* Collected data entries:
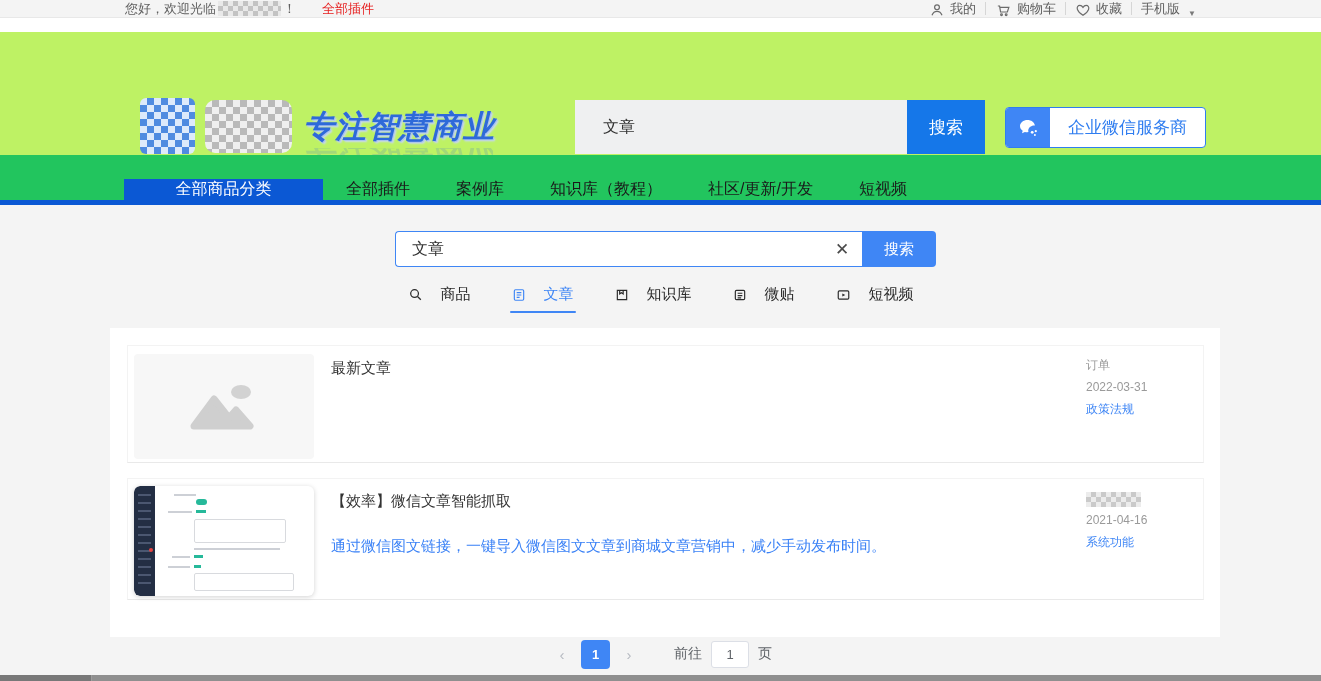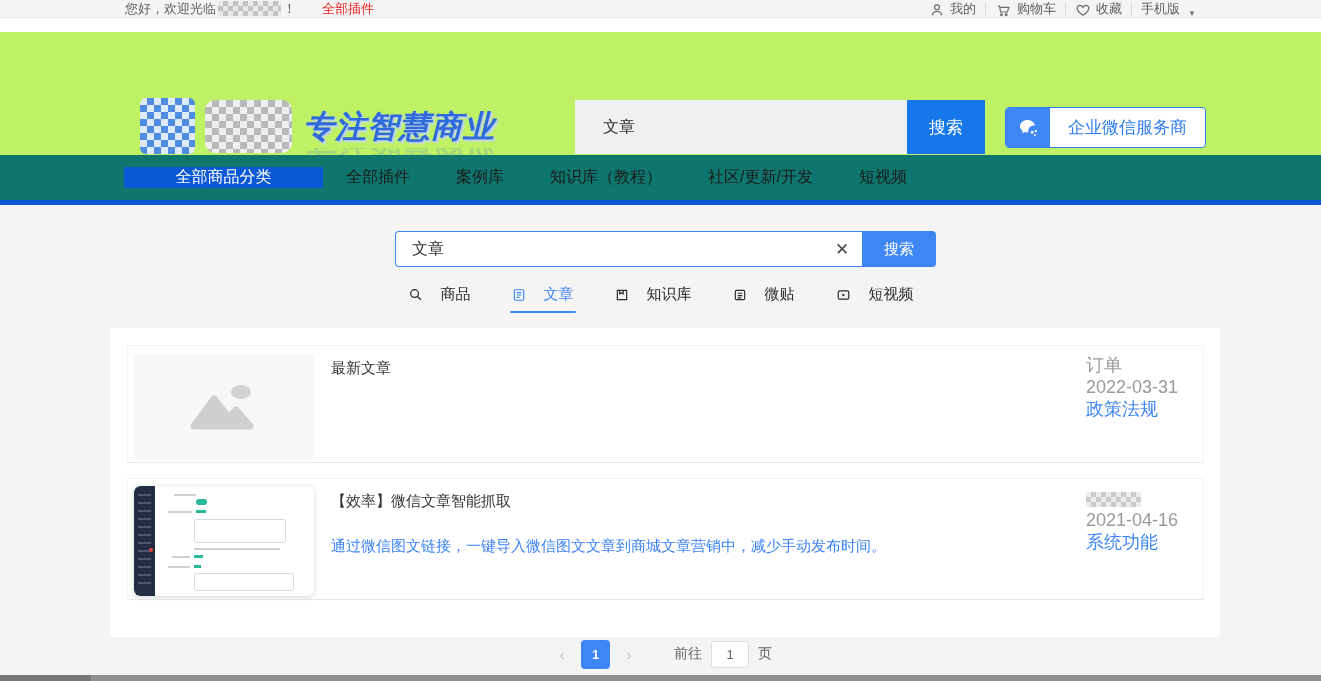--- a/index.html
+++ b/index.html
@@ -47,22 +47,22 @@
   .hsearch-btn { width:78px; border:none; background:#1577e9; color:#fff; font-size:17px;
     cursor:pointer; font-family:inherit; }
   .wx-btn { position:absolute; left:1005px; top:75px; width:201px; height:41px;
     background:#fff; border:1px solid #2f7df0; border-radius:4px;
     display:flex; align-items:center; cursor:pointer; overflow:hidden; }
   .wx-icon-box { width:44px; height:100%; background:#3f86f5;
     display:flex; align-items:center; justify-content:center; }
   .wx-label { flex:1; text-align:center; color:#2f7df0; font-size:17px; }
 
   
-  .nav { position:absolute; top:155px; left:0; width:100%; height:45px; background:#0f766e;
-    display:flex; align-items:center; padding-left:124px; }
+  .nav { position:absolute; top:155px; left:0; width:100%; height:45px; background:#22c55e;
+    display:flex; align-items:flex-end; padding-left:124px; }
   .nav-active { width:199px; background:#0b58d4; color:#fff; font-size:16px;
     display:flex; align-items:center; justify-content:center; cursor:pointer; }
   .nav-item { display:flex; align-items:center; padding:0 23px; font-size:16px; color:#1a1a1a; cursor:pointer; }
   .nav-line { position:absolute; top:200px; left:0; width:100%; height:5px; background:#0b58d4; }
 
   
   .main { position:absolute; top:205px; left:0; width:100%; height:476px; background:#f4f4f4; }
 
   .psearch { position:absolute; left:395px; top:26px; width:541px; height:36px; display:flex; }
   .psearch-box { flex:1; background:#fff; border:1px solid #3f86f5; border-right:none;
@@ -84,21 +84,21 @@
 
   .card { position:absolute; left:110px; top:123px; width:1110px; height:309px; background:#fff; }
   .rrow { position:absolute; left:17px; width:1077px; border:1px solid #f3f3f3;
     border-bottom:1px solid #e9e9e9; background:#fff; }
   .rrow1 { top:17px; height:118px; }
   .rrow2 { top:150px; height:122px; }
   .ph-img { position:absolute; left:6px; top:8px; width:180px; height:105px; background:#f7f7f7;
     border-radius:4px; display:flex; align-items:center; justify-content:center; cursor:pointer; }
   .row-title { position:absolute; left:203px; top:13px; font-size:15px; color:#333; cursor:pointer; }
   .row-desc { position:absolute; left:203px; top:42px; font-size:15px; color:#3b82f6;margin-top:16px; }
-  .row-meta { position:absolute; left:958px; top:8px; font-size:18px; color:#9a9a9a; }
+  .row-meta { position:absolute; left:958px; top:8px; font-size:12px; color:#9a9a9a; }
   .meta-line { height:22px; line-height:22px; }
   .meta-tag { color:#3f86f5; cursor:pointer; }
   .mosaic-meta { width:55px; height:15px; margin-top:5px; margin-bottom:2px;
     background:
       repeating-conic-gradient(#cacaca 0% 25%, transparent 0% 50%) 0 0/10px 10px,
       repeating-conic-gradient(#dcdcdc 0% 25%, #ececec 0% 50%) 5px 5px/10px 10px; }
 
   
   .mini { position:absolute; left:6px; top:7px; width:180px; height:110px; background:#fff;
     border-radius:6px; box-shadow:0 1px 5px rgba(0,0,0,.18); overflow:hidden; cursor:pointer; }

* INSTRUCTIONS FOR THE TASK:
From the opening line of the entries above to the line that holds "background:#fff; border:1px solid #2f7df0;", inclusive, reproduce each line exactly and omit any picture.

* EXPECTED ANSWER:
--- a/index.html
+++ b/index.html
@@ -47,22 +47,22 @@
   .hsearch-btn { width:78px; border:none; background:#1577e9; color:#fff; font-size:17px;
     cursor:pointer; font-family:inherit; }
   .wx-btn { position:absolute; left:1005px; top:75px; width:201px; height:41px;
     background:#fff; border:1px solid #2f7df0; border-radius:4px;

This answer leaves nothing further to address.